VPN | Kamel Messaoudi

Understanding IP security protocol (IPsec) terminology and principles can be a hard task due to the wide range of documentation. This tutorial facilitates this task by providing a succinct documentation and a chronological description of the main steps needed to establish an IPsec tunnel.

Get started

IPsec is a set of protocols developed by the IETF to support secure exchange of packets at the IP layer. IPsec includes protocols for establishing mutual authentication between peers at the beginning of the session and negotiation of cryptographic keys to be used during the session. IPsec is available for both IPv4 and IPv6 and has been deployed widely to implement Virtual Private Networks (VPNs). This tutorial covers IKEv1 and IPv4 only.

Interrelationship of IPsec core documents is illustrated in the following schema:

The Architecture document covers the general concepts, security requirements, definitions, and mechanisms defining IPsec technology.

The ESP Protocol and AH Protocol documents cover the packet format and general issues regarding the respective protocols.

The Encryption Algorithms document is the set of documents describing how various encryption algorithms are used for ESP.

The Authentication Algorithm is the set of documents describing how various authentication algorithms are used for both ESP and AH.

The DOI document contains values needed for the other documents to relate to each other. This includes for example encryption algorithms, authentication algorithms, and operational parameters.

The Key Management Documents are the documents describing the IETF standards-track key management schemes (ISAKMP/Oakley, IKE).

How IPsec works

An IPsec tunnel establishment process can be broken down into five main steps: tunnel initiation, IKE Phase 1, IKE Phase 2, data transfer and tunnel termination.

Tunnel initiation: IPsec tunnel initiation can be triggered manually or automatically when network traffic is flagged for protection according to the IPsec security policy configured in the IPsec peers. In both cases, the Internet Key Exchange Protocol (IKE) process starts.

IKE Phase 1, IKE Phase 2: IKE offers a means to automatically negotiate security parameters and derive suitable keying material. IKE also manages the process of re-creating, or refreshing, frequently keys to ensure data confidentiality between peers. The basic operation of IKE can be broken down into two phases: IKE phase 1 and IKE phase 2.

IKE phase 1: This phase is used to negotiate the parameters and key material required to establish an ISAKMP Security Association (ISAKMP SA). The ISAKMP SA is then used to protect future IKE exchanges and to set up a secure channel for negotiating IPsec SAs in IKE phase 2.

IKE Phase 2: This phase is used to negotiate the parameters and key material required to establish two unidirectional IPsec SAs for incoming and outgoing traffic. The IPSEC SAs are then used to protect network traffic during Data transfer phase.
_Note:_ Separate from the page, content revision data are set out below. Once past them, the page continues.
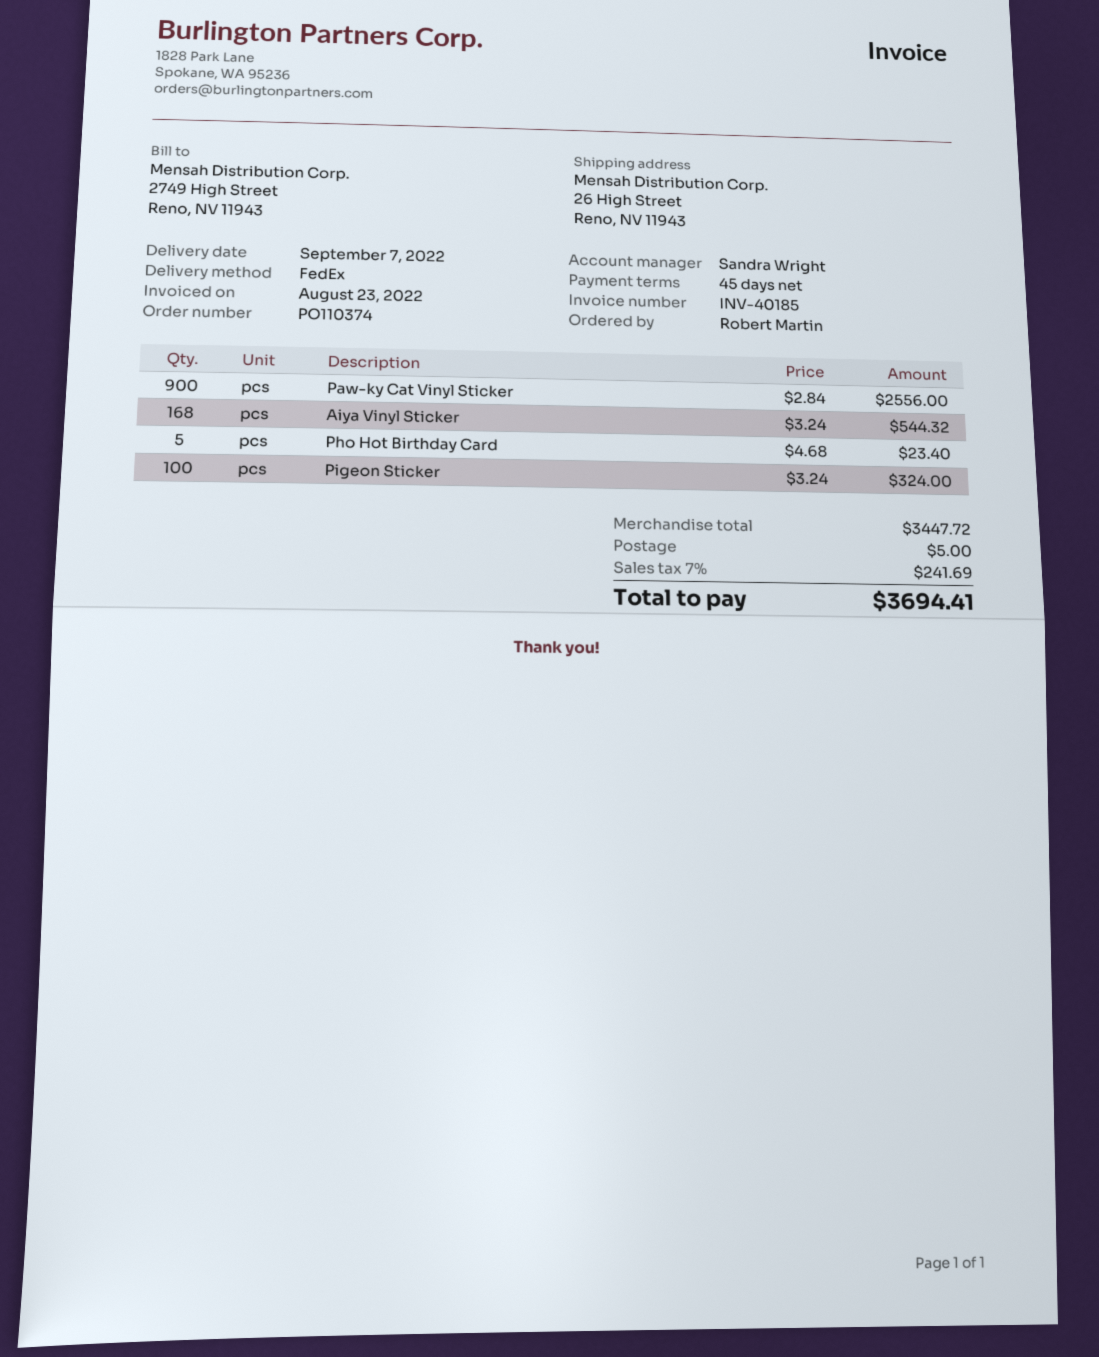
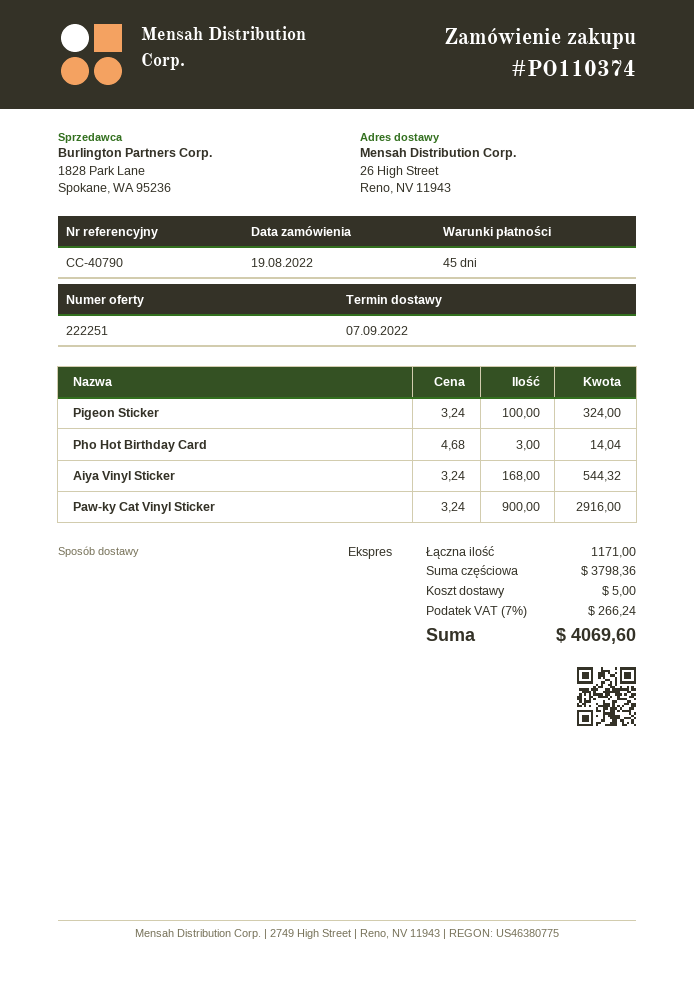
shipping method: FedEx -> express
Paw-ky Cat Vinyl Sticker: 900 x 2.84 = 2556.00 -> 900 x 3.24 = 2916.00
Pho Hot Birthday Card: 5 x 4.68 = 23.40 -> 3 x 4.68 = 14.04
subtotal: 3447.72 -> 3798.36
tax: 7% = 241.69 -> 7% = 266.24
total: 3694.41 -> 4069.60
Data transfer: Incoming and outgoing network traffic is encapsulated according to the bundle of algorithms and parameters provided by their respective negotiated IPsec SA to provide confidentiality and authenticity (ESP protocol) or authenticity only (AH protocol).

Tunnel termination: A tunnel is closed when its IPsec SAs terminate through deletion or by timing out. An IPsec SA can time out when a specified number of seconds have elapsed or when a specified number of bytes have passed through the tunnel.

IKE Phase 1

IKE phase 1’s purpose is to establish a secure authenticated communication channel by using the Diffie–Hellman key exchange algorithm to generate a shared secret key to encrypt further IKE communications. This negotiation results in one single bi-directional ISAKMP SA. The authentication can be performed using either pre-shared key (shared secret), digital signatures, or public key encryption as described by RFC 2409.

IKE Phase 1 operates in either Main Mode or Aggressive Mode. Main Mode protects the identity of the peers but Aggressive Mode does not.

Main Mode has three two-way exchanges between the initiator and the receiver.

First exchange: The algorithms and hashes used to secure the IKE communications are agreed upon in matching ISAKMP SAs in each peer.
Second exchange: Uses a Diffie-Hellman exchange to generate shared secret keying material used to generate shared secret keys and to pass nonces numbers sent to the other party and then signed and returned to prove their identity.
Third exchange: Verifies the other side’s identity (the identity value is an IP address, an FQDN, an email address, a DNS or a KEY ID form in encrypted form). The main outcome of main mode is matching ISAKMP SAs between peers to provide a protected pipe for subsequent protected ISAKMP exchanges between the IKE peers. The ISAKMP SA specifies values for the IKE exchange: the authentication method used, the encryption and hash algorithms, the Diffie-Hellman group used, the lifetime of the ISAKMP SA in seconds or kilobytes, and the shared secret key values for the encryption algorithms. The ISAKMP SA in each peer is bi-directional.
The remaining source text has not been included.